(Work request) Each line below that includes the word "transparent" is to be reported.

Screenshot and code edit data
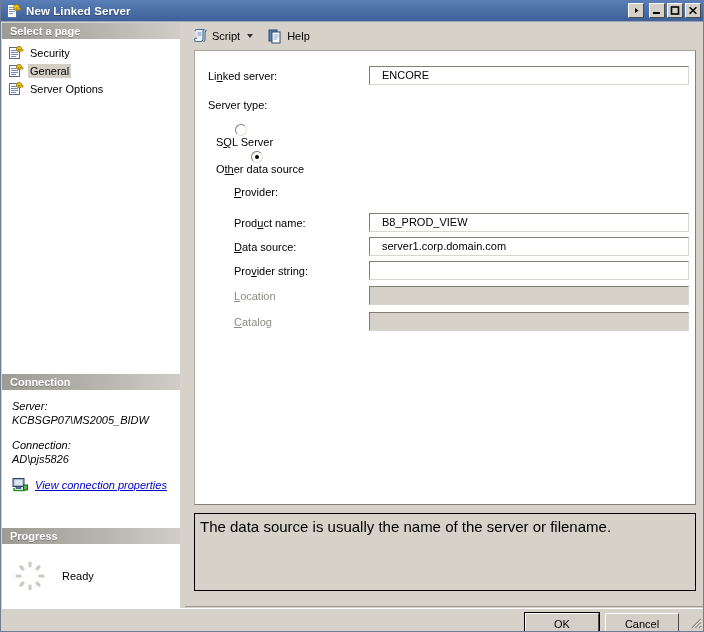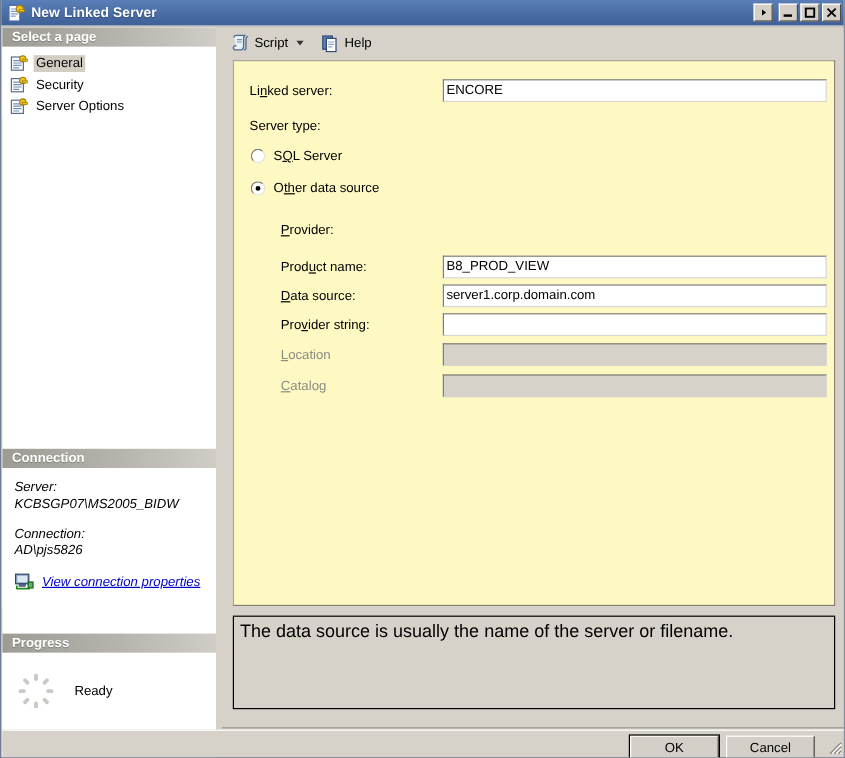--- a/index.html
+++ b/index.html
@@ -186,21 +186,21 @@
     border-left: 3.5px solid transparent;
     border-right: 3.5px solid transparent;
     border-top: 4px solid #333;
   }
   .tb-ico { width: 16px; height: 16px; position: relative; flex: none; }
 
   
   #form {
     position: absolute; left: 9px; top: 27px;
     width: 502px; height: 455px;
-    background: #fef9c3;
+    background: #ffffff;
     border: 1px solid #868076;
     border-top-color: #aaa49a;
     border-left-color: #aaa49a;
     box-sizing: border-box;
   }
   .lbl-static {
     position: absolute;
     font-size: 11px;
     color: #000;
     white-space: nowrap;
@@ -211,21 +211,21 @@
   .tf {
     position: absolute;
     height: 19px;
     background: #ffffff;
     border: 1px solid;
     border-color: #7f7f72 #d9d6cf #d9d6cf #7f7f72;
     box-sizing: border-box;
     font-family: "Liberation Sans", sans-serif;
     font-size: 11px;
     color: #000;
-    padding: 0 2px;
+    padding: 0 12px;
     line-height: 17px;
     white-space: nowrap;
     overflow: hidden;
   }
   .tf.dis { background: #d6d2c9; color: #8c8c84; }
 
   
   .combo {
     position: absolute;
     height: 20px;
@@ -258,20 +258,21 @@
     border-right: 4px solid transparent;
     border-top: 4px solid #000;
     display: block;
   }
 
   
   .radio-row {
     position: absolute;
     display: flex; align-items: center;
     font-size: 11px;
+    flex-direction: column;
   }
   .radio {
     width: 12px; height: 12px;
     border-radius: 50%;
     background: #ffffff;
     border: 1px solid;
     border-color: #7f7f72 #e4e1da #e4e1da #7f7f72;
     box-sizing: border-box;
     position: relative;
     flex: none;
@@ -373,48 +374,48 @@
       </span>
     </span>
   </div>
 
   <div id="sidebar">
 
     <div class="panel-head">Select a page</div>
 
     <div class="page-list">
 
+      <div class="page-item">
+        <span class="pg-icon">
+          <svg width="16" height="15" viewBox="0 0 16 15">
+            <rect x="1.5" y="2.5" width="10" height="11" fill="#ffffff" stroke="#5b6b86" stroke-width="1"></rect>
+            <line x1="3" y1="5.5" x2="10" y2="5.5" stroke="#6f8fbc" stroke-width="1"></line>
+            <line x1="3" y1="7.5" x2="10" y2="7.5" stroke="#6f8fbc" stroke-width="1"></line>
+            <line x1="3" y1="9.5" x2="10" y2="9.5" stroke="#6f8fbc" stroke-width="1"></line>
+            <line x1="3" y1="11.5" x2="8" y2="11.5" stroke="#6f8fbc" stroke-width="1"></line>
+            <circle cx="11" cy="4" r="2.6" fill="#f2c418" stroke="#9c7a0e" stroke-width=".9"></circle>
+            <rect x="10.6" y="4.4" width="4.4" height="1.7" fill="#f2c418" stroke="#9c7a0e" stroke-width=".6"></rect>
+          </svg>
+        </span>
+        <span class="lbl">Security</span>
+      </div>
+
       <div class="page-item selected">
         <span class="pg-icon">
           <svg width="16" height="15" viewBox="0 0 16 15">
             <rect x="1.5" y="2.5" width="10" height="11" fill="#ffffff" stroke="#5b6b86" stroke-width="1"></rect>
             <line x1="3" y1="5.5" x2="10" y2="5.5" stroke="#6f8fbc" stroke-width="1"></line>
             <line x1="3" y1="7.5" x2="10" y2="7.5" stroke="#6f8fbc" stroke-width="1"></line>
             <line x1="3" y1="9.5" x2="10" y2="9.5" stroke="#6f8fbc" stroke-width="1"></line>
             <line x1="3" y1="11.5" x2="8" y2="11.5" stroke="#6f8fbc" stroke-width="1"></line>
             <circle cx="11" cy="4" r="2.6" fill="#f2c418" stroke="#9c7a0e" stroke-width=".9"></circle>
             <rect x="10.6" y="4.4" width="4.4" height="1.7" fill="#f2c418" stroke="#9c7a0e" stroke-width=".6"></rect>
           </svg>
         </span>
         <span class="lbl">General</span>
-      </div>
-
-      <div class="page-item">
-        <span class="pg-icon">
-          <svg width="16" height="15" viewBox="0 0 16 15">
-            <rect x="1.5" y="2.5" width="10" height="11" fill="#ffffff" stroke="#5b6b86" stroke-width="1"></rect>
-            <line x1="3" y1="5.5" x2="10" y2="5.5" stroke="#6f8fbc" stroke-width="1"></line>
-            <line x1="3" y1="7.5" x2="10" y2="7.5" stroke="#6f8fbc" stroke-width="1"></line>
-            <line x1="3" y1="9.5" x2="10" y2="9.5" stroke="#6f8fbc" stroke-width="1"></line>
-            <line x1="3" y1="11.5" x2="8" y2="11.5" stroke="#6f8fbc" stroke-width="1"></line>
-            <circle cx="11" cy="4" r="2.6" fill="#f2c418" stroke="#9c7a0e" stroke-width=".9"></circle>
-            <rect x="10.6" y="4.4" width="4.4" height="1.7" fill="#f2c418" stroke="#9c7a0e" stroke-width=".6"></rect>
-          </svg>
-        </span>
-        <span class="lbl">Security</span>
       </div>
 
       <div class="page-item">
         <span class="pg-icon">
           <svg width="16" height="15" viewBox="0 0 16 15">
             <rect x="1.5" y="2.5" width="10" height="11" fill="#ffffff" stroke="#5b6b86" stroke-width="1"></rect>
             <line x1="3" y1="5.5" x2="10" y2="5.5" stroke="#6f8fbc" stroke-width="1"></line>
             <line x1="3" y1="7.5" x2="10" y2="7.5" stroke="#6f8fbc" stroke-width="1"></line>
             <line x1="3" y1="9.5" x2="10" y2="9.5" stroke="#6f8fbc" stroke-width="1"></line>
             <line x1="3" y1="11.5" x2="8" y2="11.5" stroke="#6f8fbc" stroke-width="1"></line>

(Result)
     border-left: 3.5px solid transparent;
     border-right: 3.5px solid transparent;
     border-right: 4px solid transparent;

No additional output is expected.